On Thursday May 23, the Hammer Museum at UCLA is hosting a screening of ITSOFOMO (In the Shadow of Forward Motion), a collaboration between David Wojnarowicz and Ben Neill. ITSOFOMO was originally staged as a live performance in which Wojnarowicz read his work alongside multi-channel projections of his film while Ben Neill performed an original score for his mutantrumpet, along with live percussion and computer controlled electronics. For this event, the Hammer Museum is hosting a four channel projection accompanied by Neill’s soundtrack (music, noise and Wojnarowicz’s readings). This screening is a rare event – an occasion to remember the multi-disciplinary and collaborative side of Wojnarowicz’s practice as an artist.

Cynthia Carr and Jennifer Doyle will introduce ITSOFOMO with a conversation intended to orient the viewer in relation to this rarely screened work.

Carr is the author of Fire in the Belly: The Life and Times of David Wojnarowicz; Doyle is the author of Hold It Against Me: Difficulty and Emotion in Contemporary Art. Wonderfully, Ben Neill will be on hand as well. The screening will be followed by a book signing and reception – organized to facilitate conversation between Carr, Doyle, Neill and audience members who want to talk over their experience of this work and ask questions.

Cynthia Carr was a columnist and arts reporter for the Village Voice from 1984 to 2003. Writing under the byline C. Carr, she specialized in experimental and cutting-edge art, especially performance art. Some of these pieces are now collected in On Edge: Performance at the End of the Twentieth Century. She is also the author of Our Town: A Heartland Lynching, a Haunted Town, and the Hidden History of White America. Her work has appeared in the New York Times, Artforum, Bookforum, Modern Painters, the Drama Review, and other publications. She was awarded a Guggenheim Fellowship in 2007. Carr lives in New York.

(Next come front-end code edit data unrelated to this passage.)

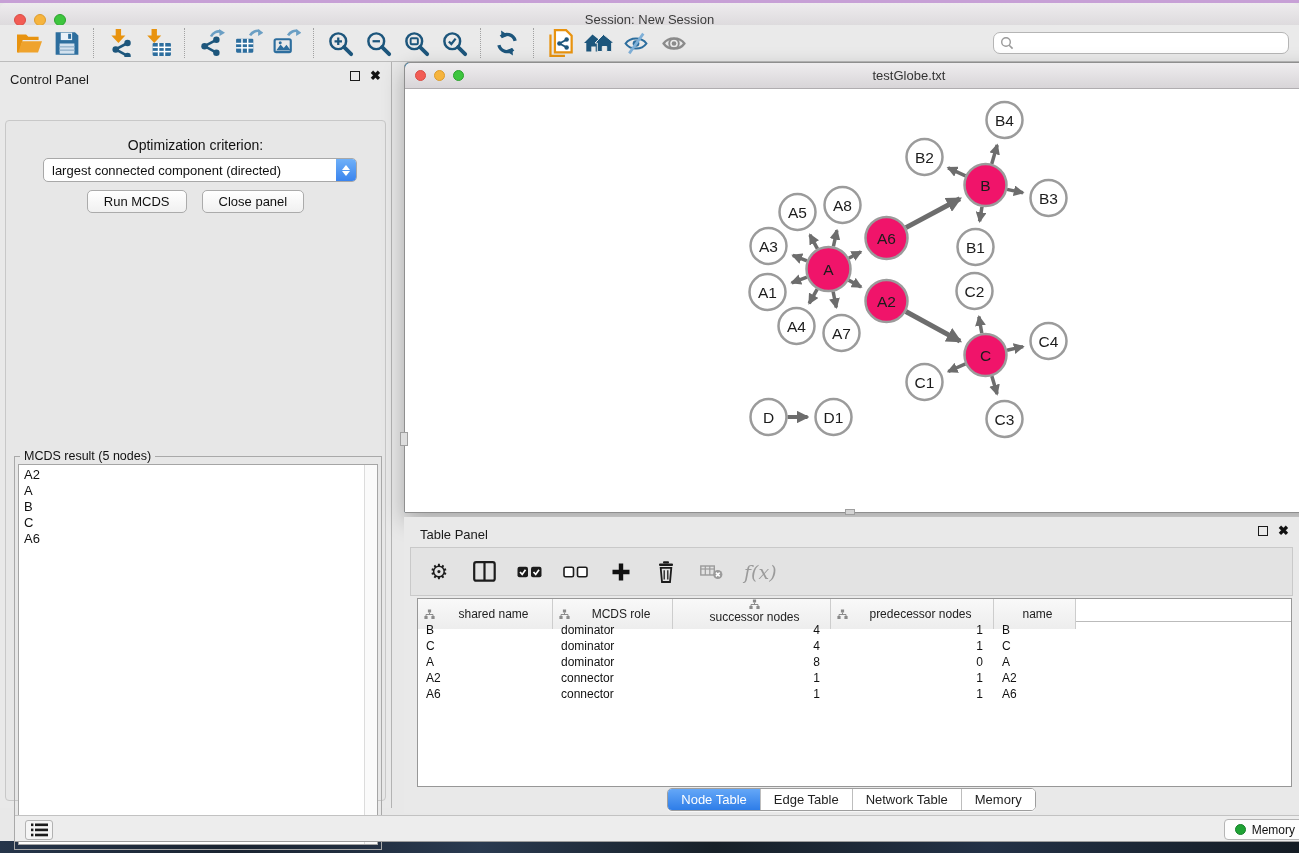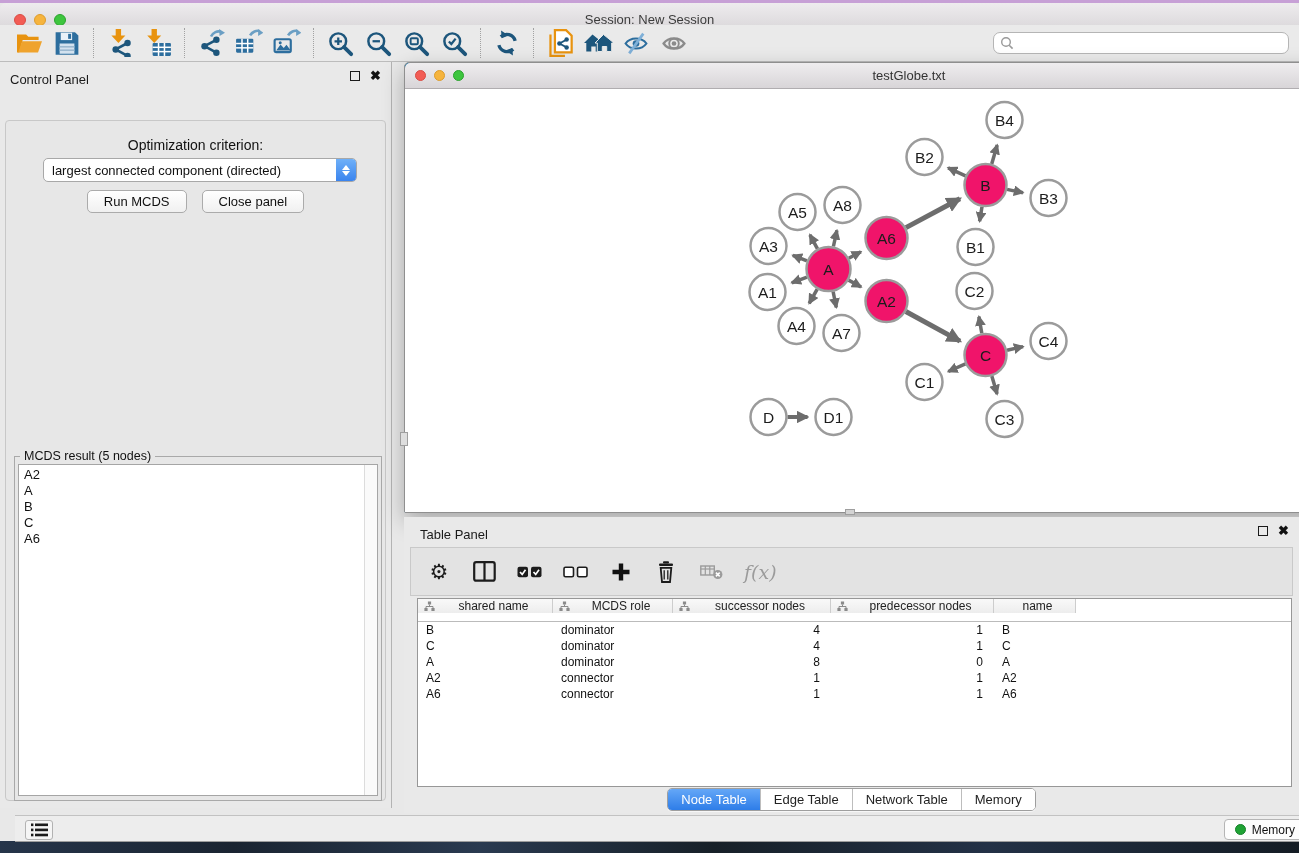"MCDS result (5 nodes)" .fieldset { height: 345px -> 394px }
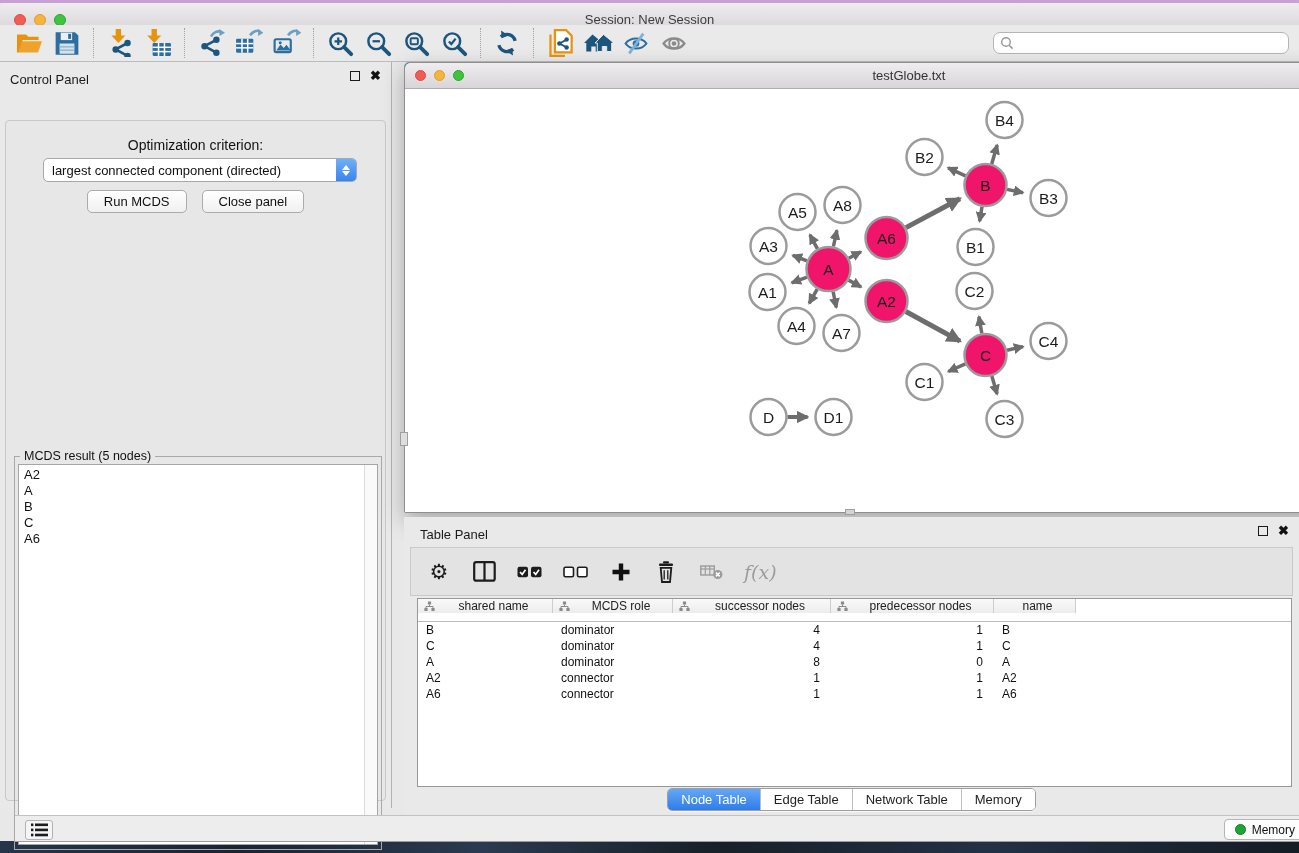"shared name" .th { height: 14px -> 30px }
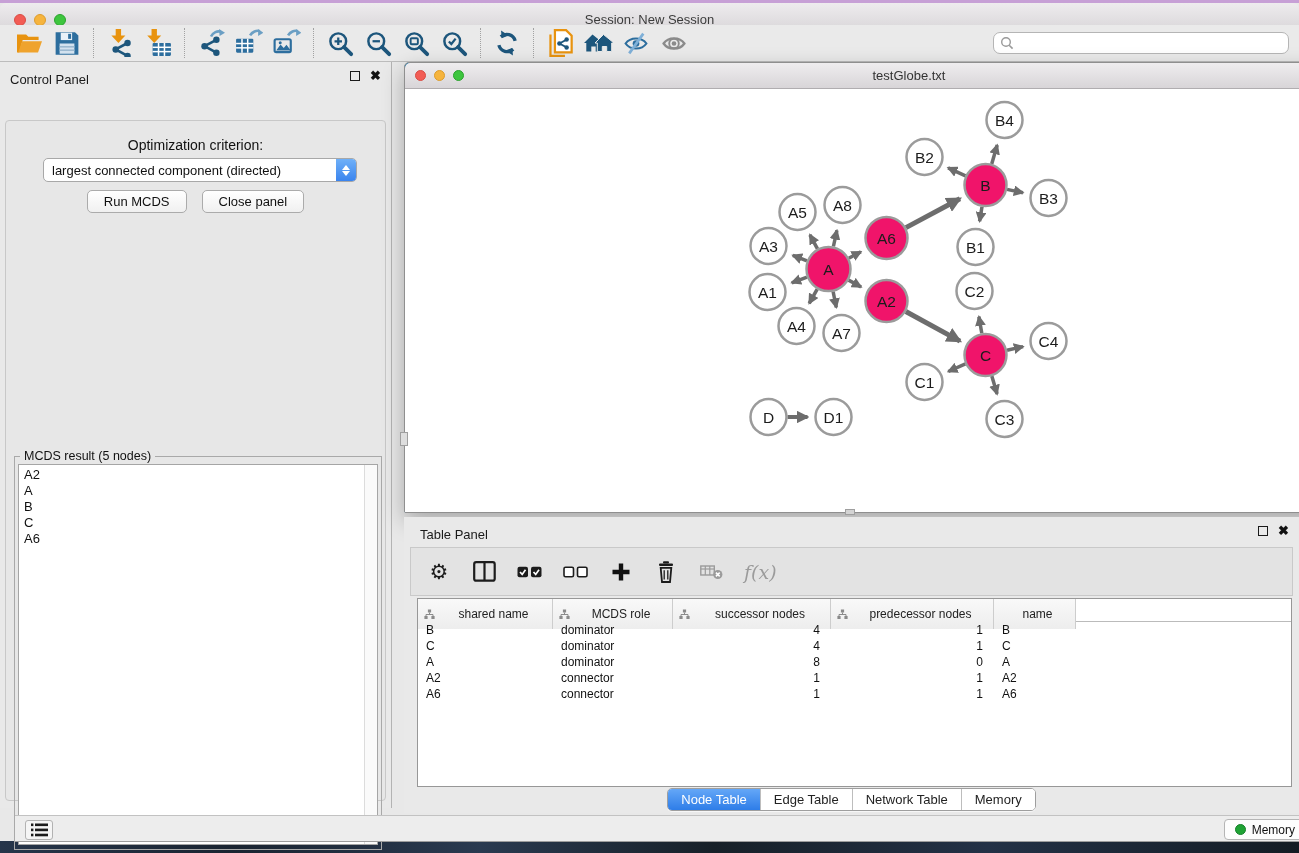"successor nodes" div.th { flex-direction: none -> column }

“[Fire in the Belly is] unimprovable as a biography–thorough, measured, beautifully written, loving but not uncritical — as a concentrated history of his times, and as a memorial, presenting him in his entirety, twenty years dead but his ardor uncooled.”—Luc Sante, Bookforum

Jennifer Doyle is Professor of English at UC Riverside. She is Co-Chair of the Minor in LGBIT Studies and Director of Queer Lab. She is the author of Sex Objects: Art and the Dialectics of Desire, and Hold It Against Me: Difficulty and Emotion in Contemporary Art, the last chapter of which is devoted to a reading of Wojnarowicz’s portraits of Peter Hujar.

“Hold It Against Me is forceful and memorable. Jennifer Doyle thinks about difficult art in a way that refreshes its historical impact; she also revitalizes what criticism can do to extend the event that its objects have been to new ethical, political, and aesthetic domains.”—Lauren Berlant, author of Cruel Optimism

Ben Neill is a composer, performer, producer, and inventor of the mutantrumpet, a hybrid electro-acoustic instrument. He has been called “a creative composer and genius performer” (Time Out NY). “the mad scientist of dancefloor jazz” (CMJ Journal), and “a musical powerhouse, a serious and individual talent” (Time Out London). Neill’s music blends influences from electronica, jazz and minimalism, blurring the lines between DJ culture and acoustic instrument performance.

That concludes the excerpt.